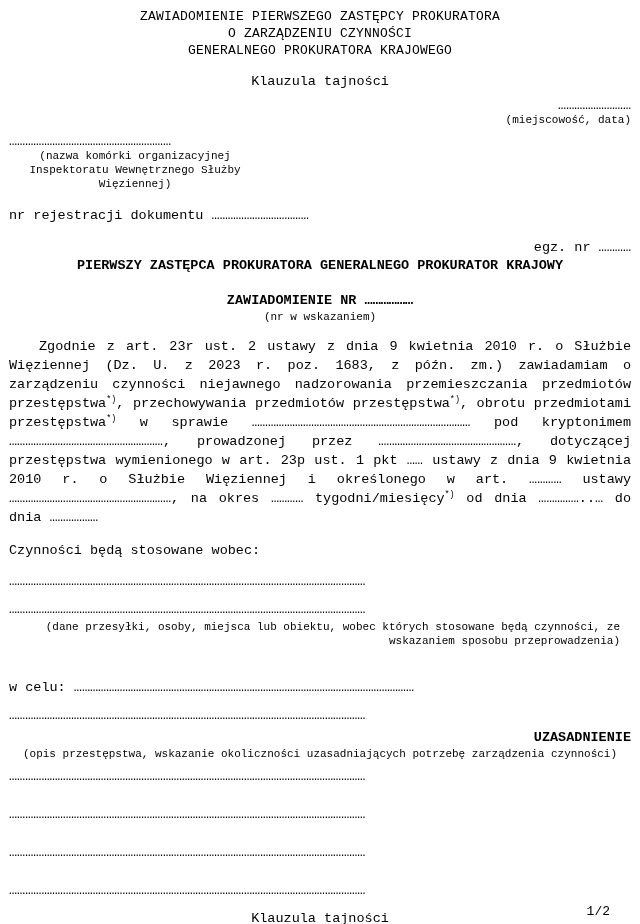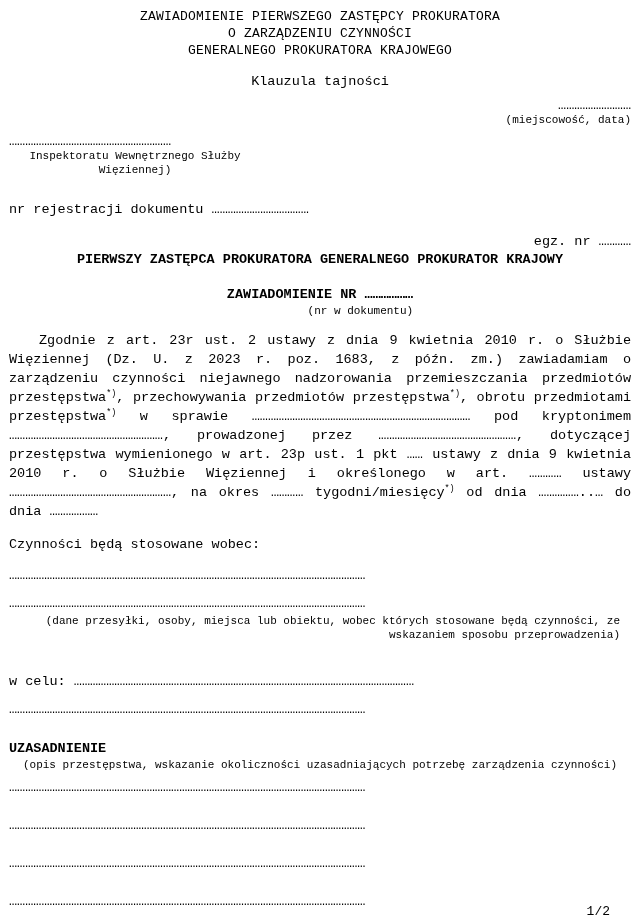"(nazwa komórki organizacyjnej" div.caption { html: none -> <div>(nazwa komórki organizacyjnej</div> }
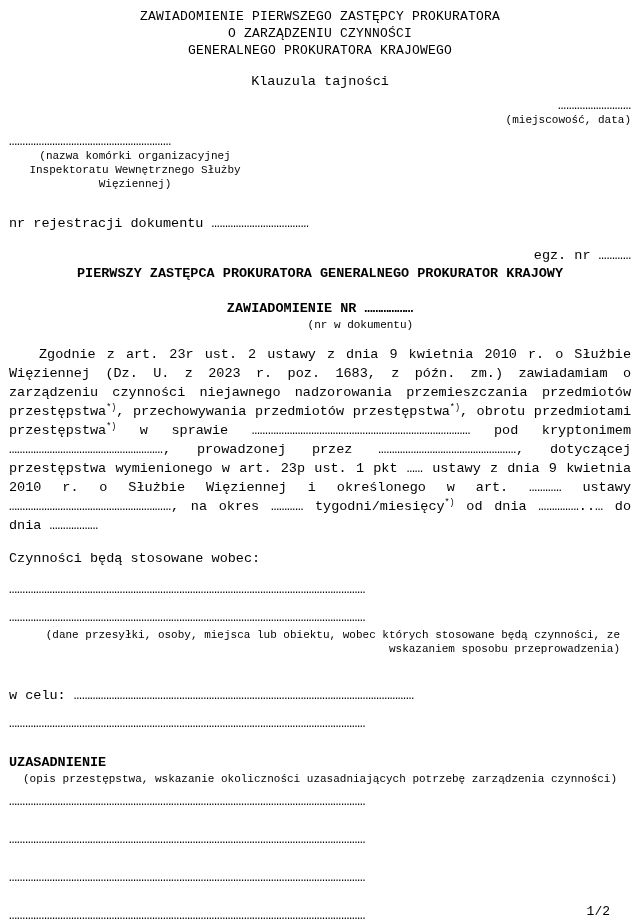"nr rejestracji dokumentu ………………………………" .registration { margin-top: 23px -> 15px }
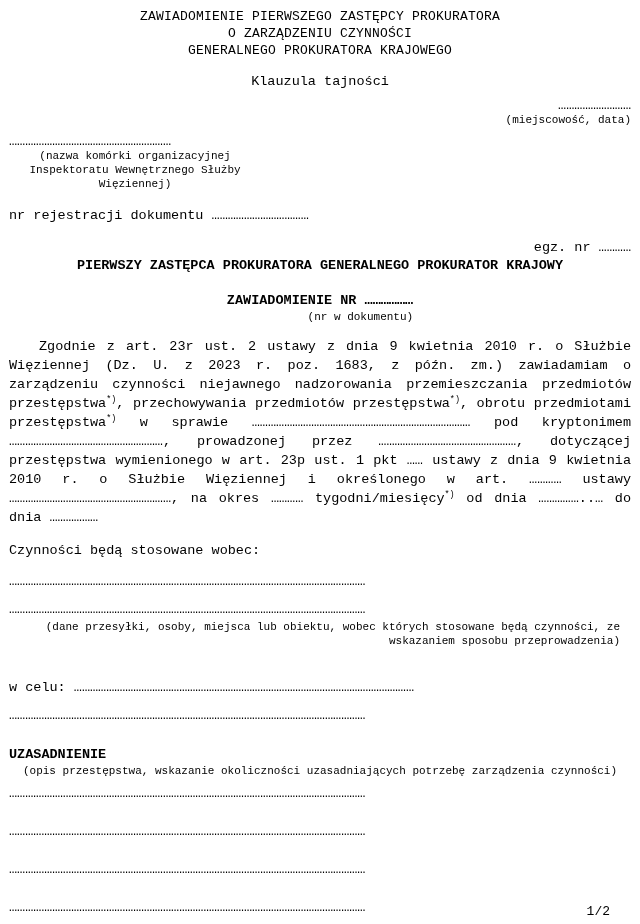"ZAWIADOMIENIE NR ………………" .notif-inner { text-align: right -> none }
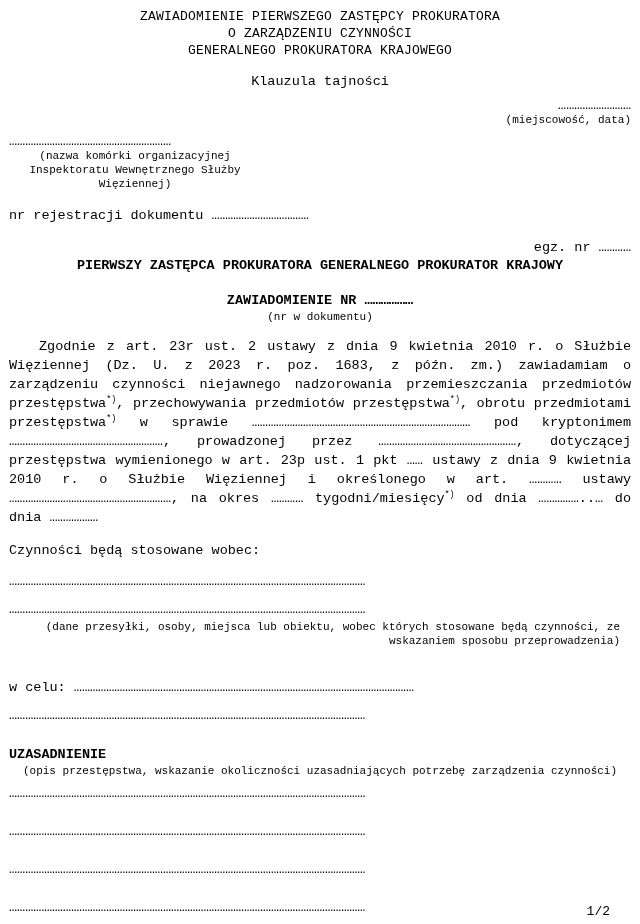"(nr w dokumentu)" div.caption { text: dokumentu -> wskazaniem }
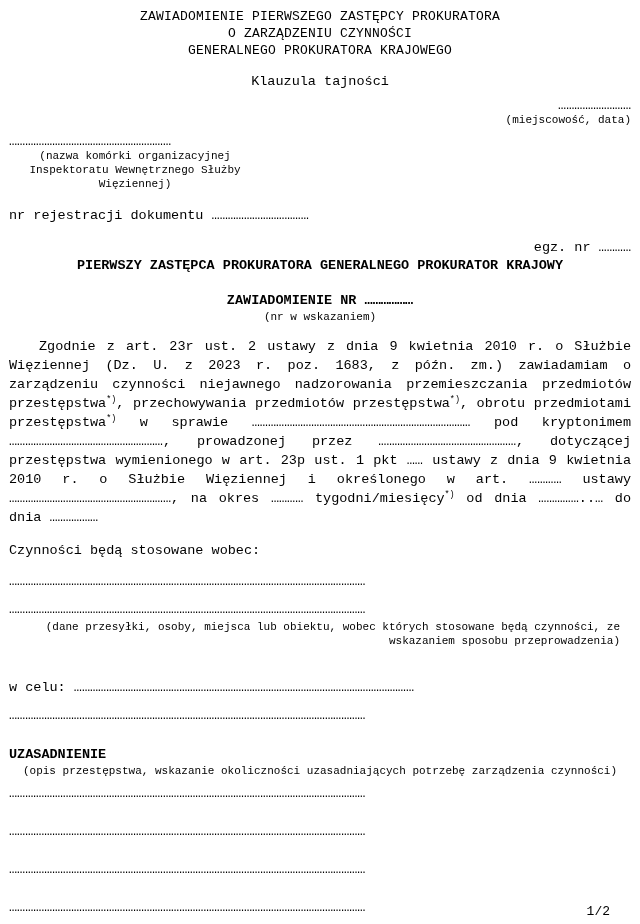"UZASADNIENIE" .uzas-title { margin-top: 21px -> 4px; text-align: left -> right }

____

• _Problem requirements_: Repeat the material above exactly. Leave every picture out of it.

• _Output for this exercise_:
"(nazwa komórki organizacyjnej" div.caption { html: none -> <div>(nazwa komórki organizacyjnej</div> }
"nr rejestracji dokumentu ………………………………" .registration { margin-top: 23px -> 15px }
"ZAWIADOMIENIE NR ………………" .notif-inner { text-align: right -> none }
"(nr w dokumentu)" div.caption { text: dokumentu -> wskazaniem }
"UZASADNIENIE" .uzas-title { margin-top: 21px -> 4px; text-align: left -> right }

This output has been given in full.